Ho messo i gatti nel porta-gatti, uno per gatto che sennò si litigano, sono sceso nella cantina del palazzo che chiamiamo bunker e ho steso per terra il materassino da campeggio. C’era un gruppo di giovani truccati col glitter, uno a torso nudo, che sicuro stavano festeggiando qualcosa quando l’allarme è partito, e una coppia con un cane che abbaiava; poi mi hanno spiegato (nel bunker ci ho passato due ore, abbiamo fatto molte chiacchiere) che il cane viene dal Donbas, che là ci sono posti cancellati dall’artiglieria che batte come grandine, i padroni sono morti e da quando l’hanno adottato se lui sente delle esplosioni, anche molto lontane, comincia a urlare e a lamentarsi e va abbracciato forte poi si calma. Una ragazza di quelli col glitter si è messa a coccolare uno dei miei gatti mi ha chiesto come si chiamasse le ho detto che si chiama Pandoro. In Ucraina non sanno che il pandoro è un dolce e pensano sempre che il mio gatto abbia un nome da dio greco, tipo la versione maschile di Pandora, e quando lo dico fanno sempre ohhh.
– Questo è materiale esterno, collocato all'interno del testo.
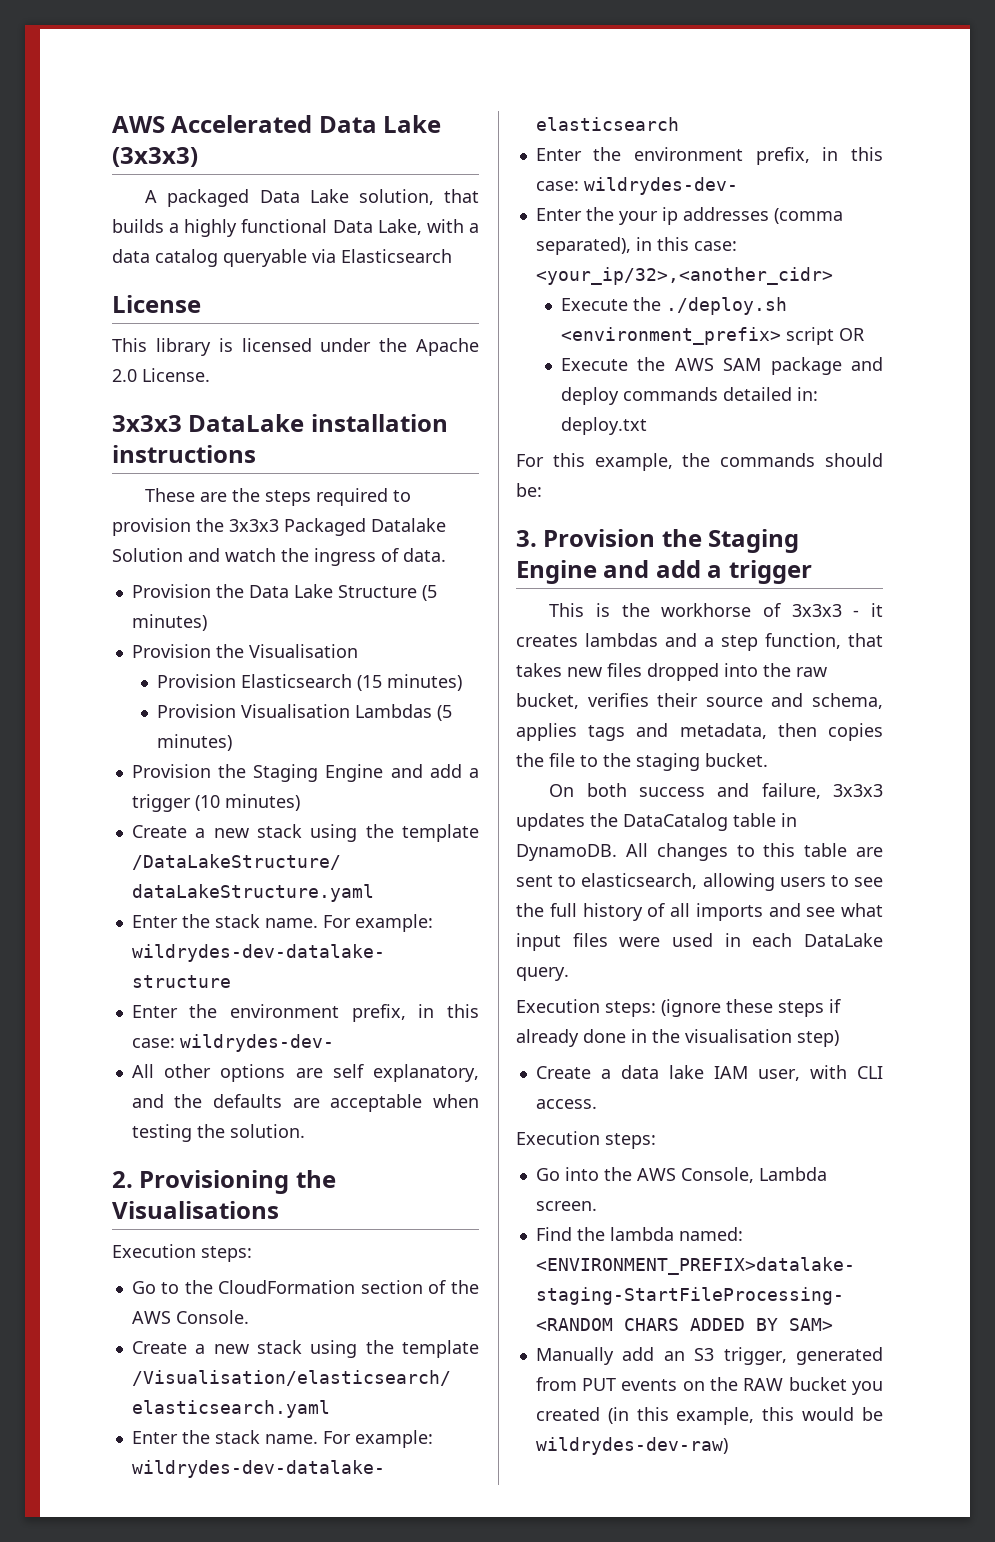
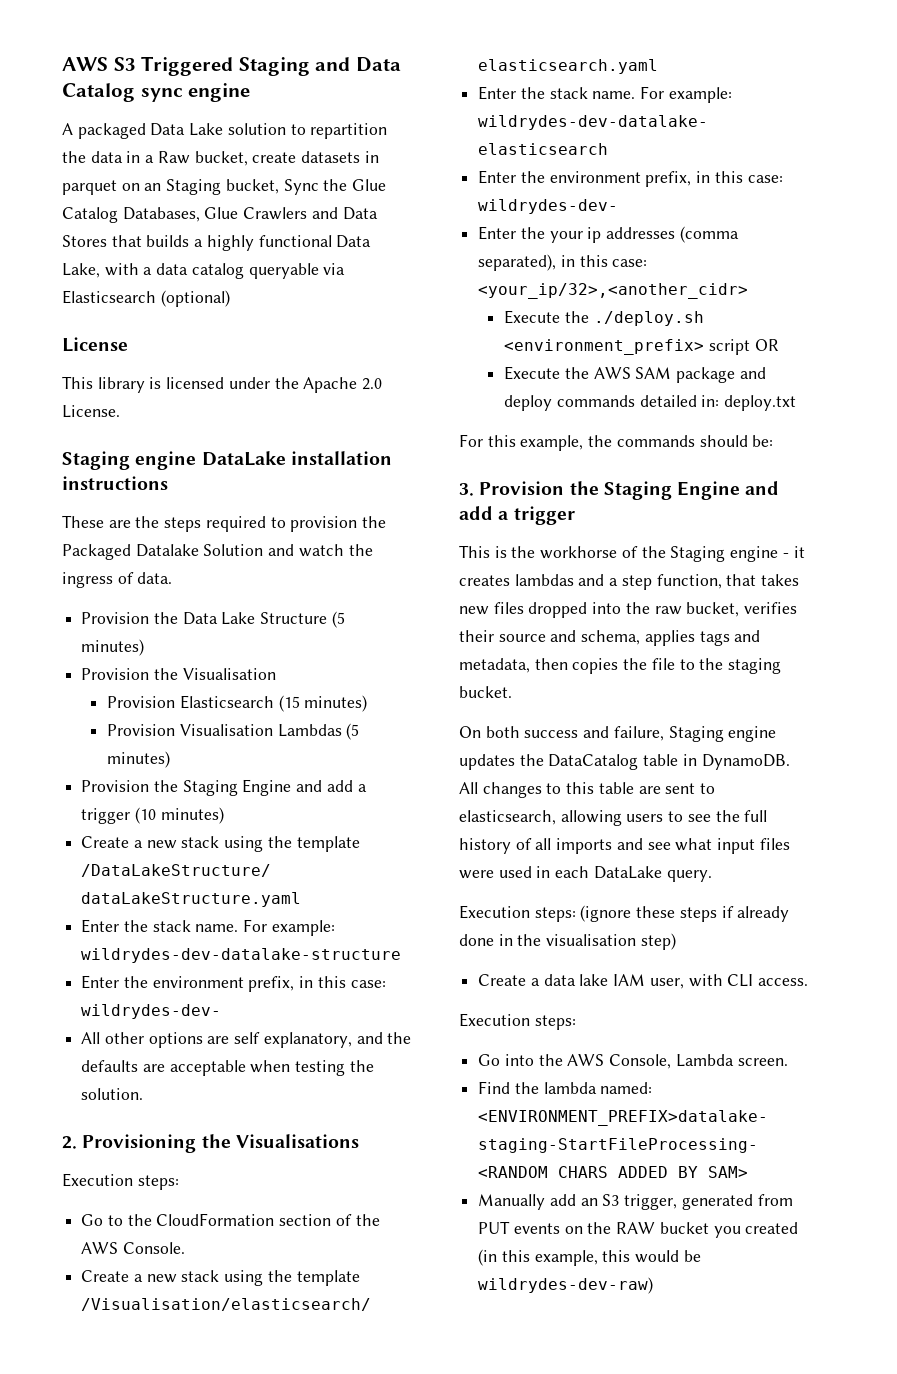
- AWS Accelerated Data Lake (3x3x3)
- A packaged Data Lake solution, that builds a highly functional Data Lake, with a data catalog queryable via Elasticsearch
+ AWS S3 Triggered Staging and Data Catalog sync engine
+ A packaged Data Lake solution to repartition the data in a Raw bucket, create datasets in parquet on an Staging bucket, Sync the Glue Catalog Databases, Glue Crawlers and Data Stores that builds a highly functional Data Lake, with a data catalog queryable via Elasticsearch (optional)
- 3x3x3 DataLake installation instructions
+ Staging engine DataLake installation instructions
- These are the steps required to provision the 3x3x3 Packaged Datalake Solution and watch the ingress of data.
+ These are the steps required to provision the Packaged Datalake Solution and watch the ingress of data.
- This is the workhorse of 3x3x3 - it creates lambdas and a step function, that takes new files dropped into the raw bucket, verifies their source and schema, applies tags and metadata, then copies the file to the staging bucket.
+ This is the workhorse of the Staging engine - it creates lambdas and a step function, that takes new files dropped into the raw bucket, verifies their source and schema, applies tags and metadata, then copies the file to the staging bucket.
- On both success and failure, 3x3x3 updates the DataCatalog table in DynamoDB.
+ On both success and failure, Staging engine updates the DataCatalog table in DynamoDB.

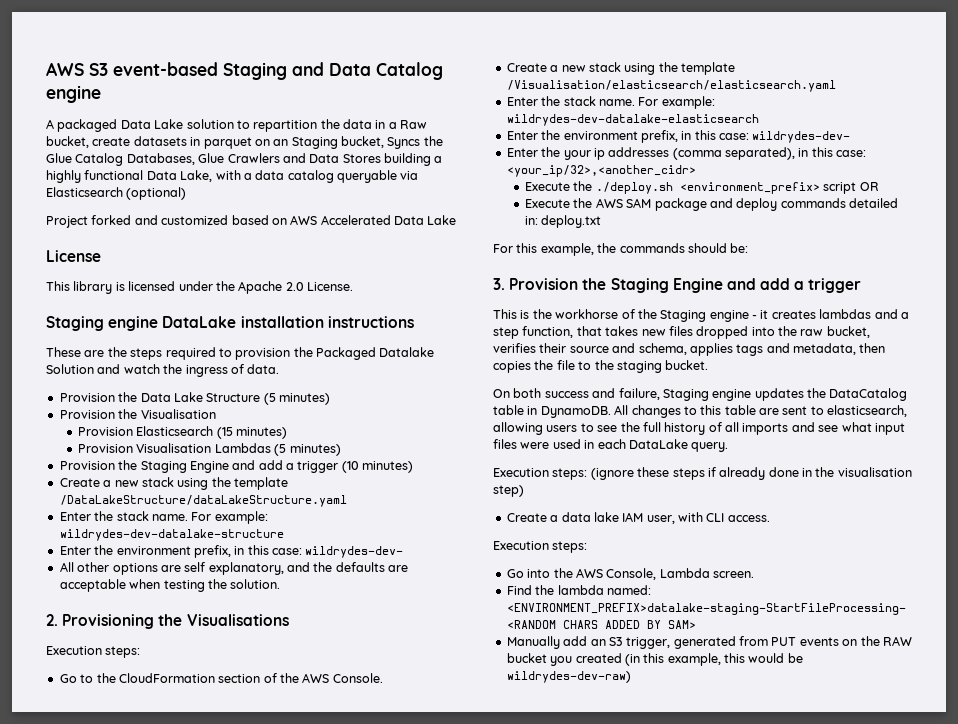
- AWS S3 Triggered Staging and Data Catalog sync engine
+ AWS S3 event-based Staging and Data Catalog engine
- A packaged Data Lake solution to repartition the data in a Raw bucket, create datasets in parquet on an Staging bucket, Sync the Glue Catalog Databases, Glue Crawlers and Data Stores that builds a highly functional Data Lake, with a data catalog queryable via Elasticsearch (optional)
+ A packaged Data Lake solution to repartition the data in a Raw bucket, create datasets in parquet on an Staging bucket, Syncs the Glue Catalog Databases, Glue Crawlers and Data Stores building a highly functional Data Lake, with a data catalog queryable via Elasticsearch (optional)
+ Project forked and customized based on AWS Accelerated Data Lake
Poi, dopo un’ora, è scesa una signora che abita al settimo piano e rispetto la sua flemma ma mi fa un po’ paura: se c’è un impatto è sempre in alto, io sono un privilegiato che vivo al piano terra, e i droni, se non li intercetta la contraerea, piallano tutto quello che sta più su di un quarto piano; la signora si chiama Marina è molto gentile e ha sei Shih Tzu, che sono quei cani che sembrano dei moci vileda, e c’erano anche loro nel bunker. Sono tutti adottati e pare strano perché sono cani di razza, e ci si immagina che un cane che costa così tanto il padrone non lo abbandoni, anche solo per avarizia, ma da quando è iniziata la guerra la priorità è lasciare il paese, anche per le famiglie benestanti, e rimane indietro il cucciolo da duemila euro. Ho provato a imparare i nomi degli Shih Tzu ma mi ricordo solo Dasha e Sasha.
Ho scoperto di avere un vicino che lavora per la Comunità Europea, si chiama Thomas e a giudicare dal cognome è slovacco ma sembra tedesco. Sta a Kiev solo da un mese e si è presentato nel bunker con la borsa del primo soccorso e una giacca impermeabile, come da manuale, anche se faceva quasi trenta gradi, stava seduto a uovo e i ragazzi in glitter lo guardavano come un alieno. Rischiamo sempre di essere un po’ alieni, noi che possiamo andarcene con un treno quando ci pare, e che non corriamo il pericolo di essere arruolati mentre prendiamo la metro o andiamo al supermercato.
L’allarme è rientrato verso le cinque del mattino; fuori c’era un’alba gialla, sono risalito nel mio appartamento e ho chiuso le finestre perché c’era odore di bruciato, un bruciato chimico come quando gratti con la frizione del cambio; la città puzzava di incendi e sentivo le sirene affilate dei vigili del fuoco.